Despite these extensive injuries, she offered to settle with McDonald's for $20,000. However, McDonald's refused to settle for this small amount and, in fact, never offered more than $800. The jury awarded Liebeck $200,000 in compensatory damages - reduced to $160,000 because the jury found her 20 percent at fault - and $2.7 million in punitive damages for McDonald's callous conduct. (To put this in perspective, McDonald's revenue from coffee sales alone was in excess of $1.3 million a day.) The trial judge reduced the punitive damages to $480,000, but did state that McDonald's had engaged in "willful, wanton, and reckless" behavior. Mrs. Liebeck and McDonald's eventually settled for a confidential amount. The jury heard the following evidence in the case:
- McDonald's Operations Manual required the franchisee to hold its coffee at 180 to 190 degrees Fahrenheit;
- Coffee at that temperature, if spilled, causes third-degree burns (the worst kind of burn) in three to seven seconds;
- Third-degree burns do not heal without skin grafting, debridement and whirlpool treatments that cost tens of thousands of dollars and result in permanent disfigurement, extreme pain and disability of the victim for many months, and in some cases, years;
- The chairman of the department of mechanical engineering and bio-mechanical engineering at the University of Texas testified that this risk of harm is unacceptable, as did a widely recognized expert on burns, the editor in chief of the leading scholarly publication in the specialty, the Journal of Burn Care and Rehabilitation;
- McDonald's admitted that it has known about the risk of serious burns from its scalding hot coffee for more than 10 years - the risk was brought to its attention through numerous other claims and suits, to no avail;
- From 1982 to 1992, McDonald's coffee burned more than 700 people, many receiving severe burns to the genital area, perineum, inner thighs, and buttocks;
- Not only men and women, but also children and infants, have been burned by McDonald's scalding hot coffee, in some instances due to inadvertent spillage by McDonald's employees;
- McDonald's admitted at trial that its coffee is "not fit for consumption" when sold because it causes severe scalds if spilled or drunk;
- McDonald's admitted at trial that consumers are unaware of the extent of the risk of serious burns from spilled coffee served at McDonald's then required temperature;
- McDonald's admitted that it did not warn customers of the nature and extent of this risk and could offer no explanation as to why it did not;
- Liebeck's treating physician testified that her injury was one of the worst scald burns he had ever seen.

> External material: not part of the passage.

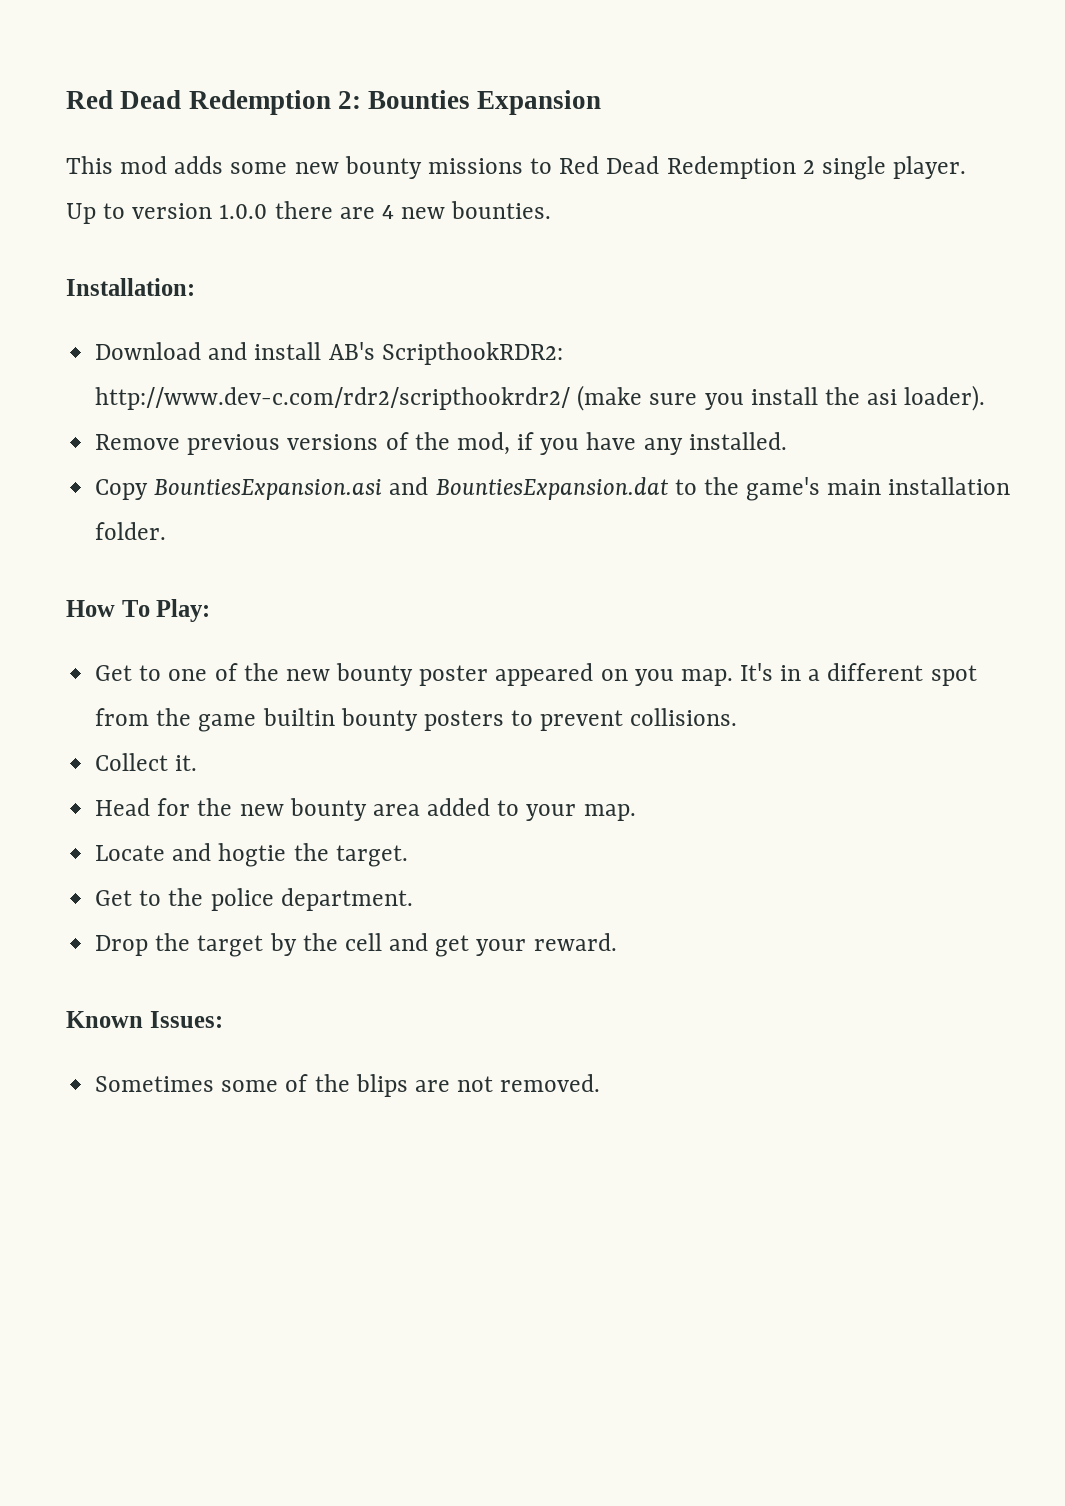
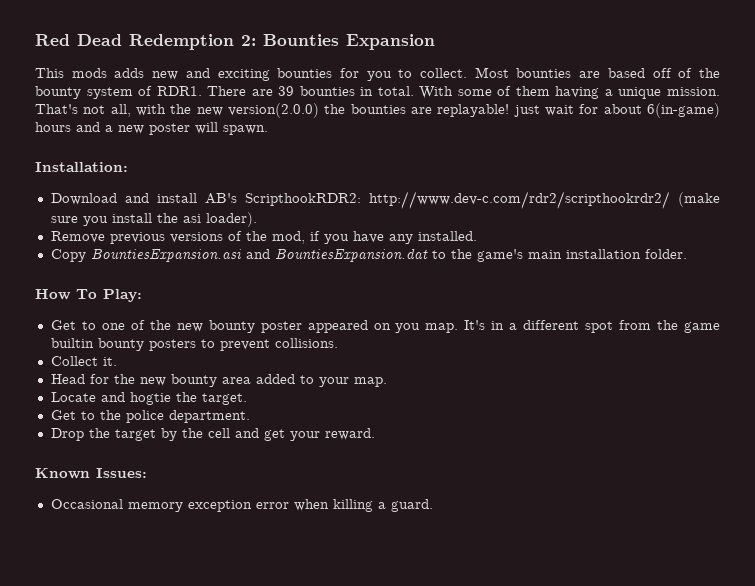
- This mod adds some new bounty missions to Red Dead Redemption 2 single player.
- Up to version 1.0.0 there are 4 new bounties.
+ This mods adds new and exciting bounties for you to collect. Most bounties are based off of the bounty system of RDR1. There are 39 bounties in total. With some of them having a unique mission. That's not all, with the new version(2.0.0) the bounties are replayable! just wait for about 6(in-game) hours and a new poster will spawn.
- Sometimes some of the blips are not removed.
+ Occasional memory exception error when killing a guard.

- McDonald's did a survey of other coffee establishments in the area, and found that coffee at other places was between 30-40 degrees cooler.
- Moreover, the Shriner's Burn Institute in Cincinnati had published warnings to the franchise food industry that its members were unnecessarily causing serious scald burns by serving beverages above 130 degrees Fahrenheit. In refusing to grant a new trial in the case, Judge Robert Scott called McDonald's behavior "callous." Morgan, The Recorder, September 30, 1994.